File ~/anaconda3/lib/python3.11/site-packages/pandas/core/internals/construction.py:118, in arrays_to_mgr(arrays, columns, index, dtype, verify_integrity, typ, consolidate)
    115 if verify_integrity:
    116     # figure out the index, if necessary
    117     if index is None:
--> 118         index = _extract_index(arrays)
    119     else:
    120         index = ensure_index(index)

File ~/anaconda3/lib/python3.11/site-packages/pandas/core/internals/construction.py:666, in _extract_index(data)
    664 lengths = list(set(raw_lengths))
    665 if len(lengths) > 1:
--> 666     raise ValueError("All arrays must be of the same length")
    668 if have_dicts:
    669     raise ValueError(
    670         "Mixing dicts with non-Series may lead to ambiguous ordering."
    671     )

ValueError: All arrays must be of the same length

When constructing a DataFrame from scratch, using the dict constructor can help ease typing.

In [55]:
pd.DataFrame(dict(A = [1,2,3],
                  B = ['a','b','c']))
Out[55]:
A B
0 1 a
1 2 b
2 3 c

Construction using list()

Likewise, we can simply input a list, and the DataFrame will put a 0-based integer index by default.

In [56]:
my_list = [4,4,5,6,7]
pd.DataFrame(my_list)
Out[56]:
0
0 4
1 4
2 5
3 6
4 7

The same holds if we feed in a nested list structure.

In [57]:
nested_list = np.random.randint(1,10,25).reshape(5,5).tolist()
nested_list
Out[57]:
[[3, 1, 2, 9, 6],
 [2, 4, 8, 4, 6],
 [1, 3, 5, 1, 9],
 [7, 8, 5, 9, 3],
 [9, 9, 8, 3, 4]]
In [58]:
pd.DataFrame(nested_list)
Out[58]:
0 1 2 3 4
0 3 1 2 9 6
1 2 4 8 4 6
2 1 3 5 1 9
3 7 8 5 9 3
4 9 9 8 3 4

To overwrite the default indexing protocol, we can provide a list of column names to correspond to each column index position.

In [59]:
col_names = [f'Var{i}' for i in range(1,6)]
col_names
Out[59]:
['Var1', 'Var2', 'Var3', 'Var4', 'Var5']
In [60]:
D = pd.DataFrame(nested_list,
                 columns=col_names)
D
Out[60]:
Var1 Var2 Var3 Var4 Var5
0 3 1 2 9 6
1 2 4 8 4 6
2 1 3 5 1 9
3 7 8 5 9 3
4 9 9 8 3 4

Constructing using a pd.Series()

And of course, you can use a series to construct a dataframe

In [61]:
# create a series
area = pd.Series({'California': 423967, 
                  'Texas': 695662,
                  'Florida': 170312, 
                  'New York': 141297,
                  'Pennsylvania': 119280})
# see areas
print(area)
type(area)
California      423967
Texas           695662
Florida         170312
New York        141297
Pennsylvania    119280
dtype: int64
Out[61]:
pandas.core.series.Series
In [62]:
pd.DataFrame(area, columns=["area"])
Out[62]:
area
California 423967
Texas 695662
Florida 170312
New York 141297
Pennsylvania 119280
In [63]:
# transpose your index
pd.DataFrame(area, columns=["area"]).T
Out[63]:
California Texas Florida New York Pennsylvania
area 423967 695662 170312 141297 119280

From Nested Data to DataFrames

In real cases, your data will hardly come from ONE list, or ONE dictionary.

Imagine you are scrapping data from the web, and every iteration, you want to add a new row to your dataframe.
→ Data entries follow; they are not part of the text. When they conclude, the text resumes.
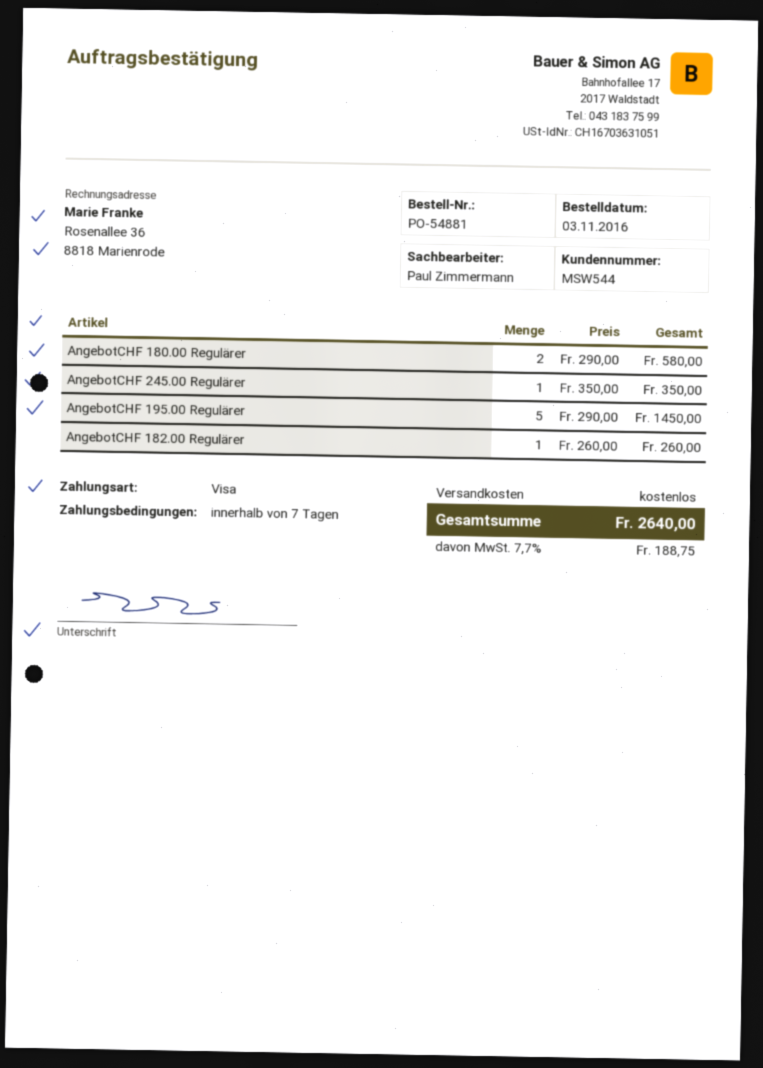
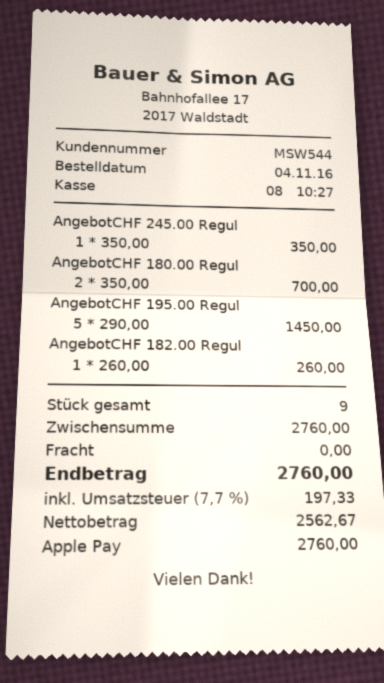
order date: 2016-11-03 -> 2016-11-04
payment method: Visa -> Apple Pay
AngebotCHF 180.00 Regulärer: 2 x 290.00 = 580.00 -> 2 x 350.00 = 700.00
tax: 7.7% = 188.75 -> 7.7% = 197.33
total: 2640.00 -> 2760.00

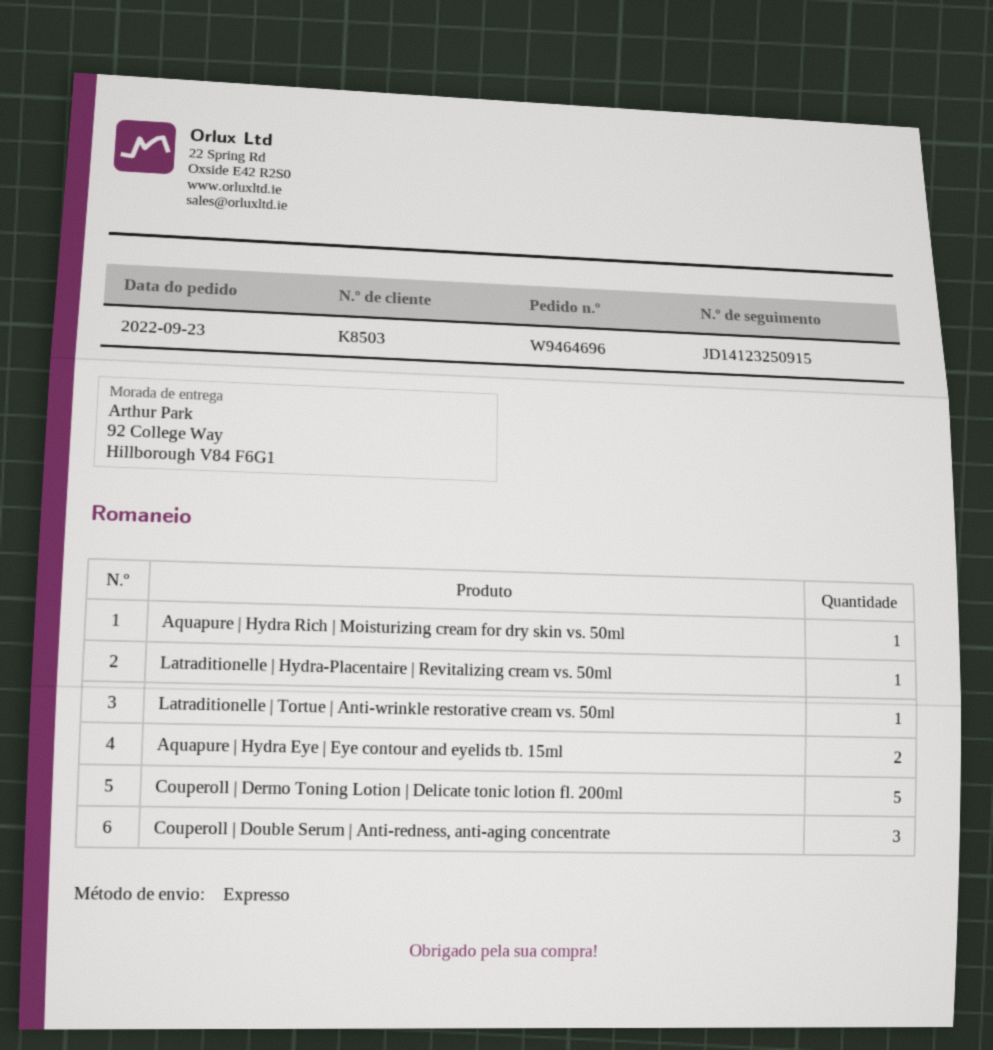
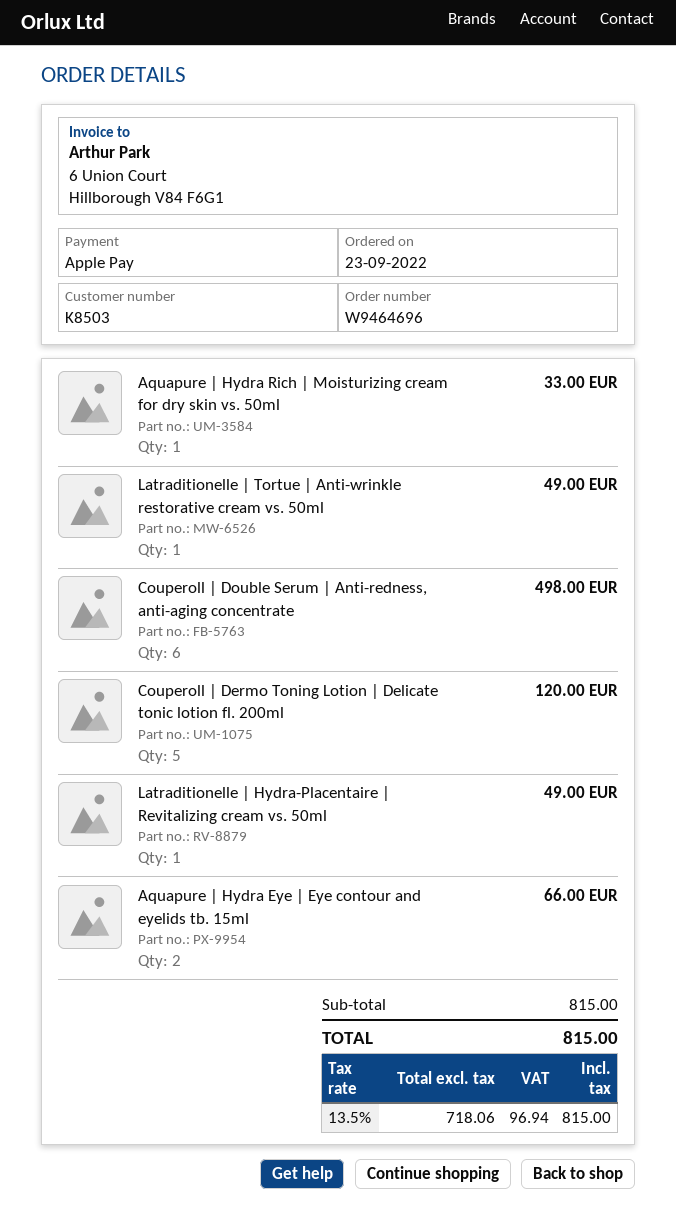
Couperoll | Double Serum | Anti-redness, anti-aging concentrate: 3 -> 6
You have a Nested Data, in which your columns are repeating over every iteration.

For these cases, there in general two abstract approaches to go from nested data (as list or dictionaries) to a Pandas DataFrame.
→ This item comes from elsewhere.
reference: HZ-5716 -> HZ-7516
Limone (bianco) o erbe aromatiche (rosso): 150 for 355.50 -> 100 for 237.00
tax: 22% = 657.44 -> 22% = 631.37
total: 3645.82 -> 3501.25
  • Column-Wise: From a dictionary of lists
  • Row-Wise: From a list of dictionaries

Column-Wise

In this approach, your data goes from a dictionary of lists to a DataFrame.

Your input is organized by collumns!

  • Keys -> Columns Names
  • Lists (values) -> Values for every observation i on your data.
In [64]:
# create a dictionary of lists
dict_ = {"names":["Darrow", "Adrius", "Sevro", "Virginia", "Victra"],
         "nickname":["The Reaper", "Jakal", "Goblin", "Mustang", "NaN"], 
         "house":["Mars", "Venus", "Mars", "Mercury", "Jupiter"], 
         "color": ["Red", "Gold", "Gold", "Gold", "Gold"], 
         "when_they_died":["alive", "mutant", "alive", "alive", "alive"], 
        "gender": ["M", "M", "M", "F", "F"]}

# create a dataframe
pd.DataFrame(dict_)
Out[64]:
names nickname house color when_they_died gender
0 Darrow The Reaper Mars Red alive M
1 Adrius Jakal Venus Gold mutant M
2 Sevro Goblin Mars Gold alive M
3 Virginia Mustang Mercury Gold alive F
4 Victra NaN Jupiter Gold alive F

Row-Wise

In this approach, your data goes from a list of dictionaries to a DataFrame.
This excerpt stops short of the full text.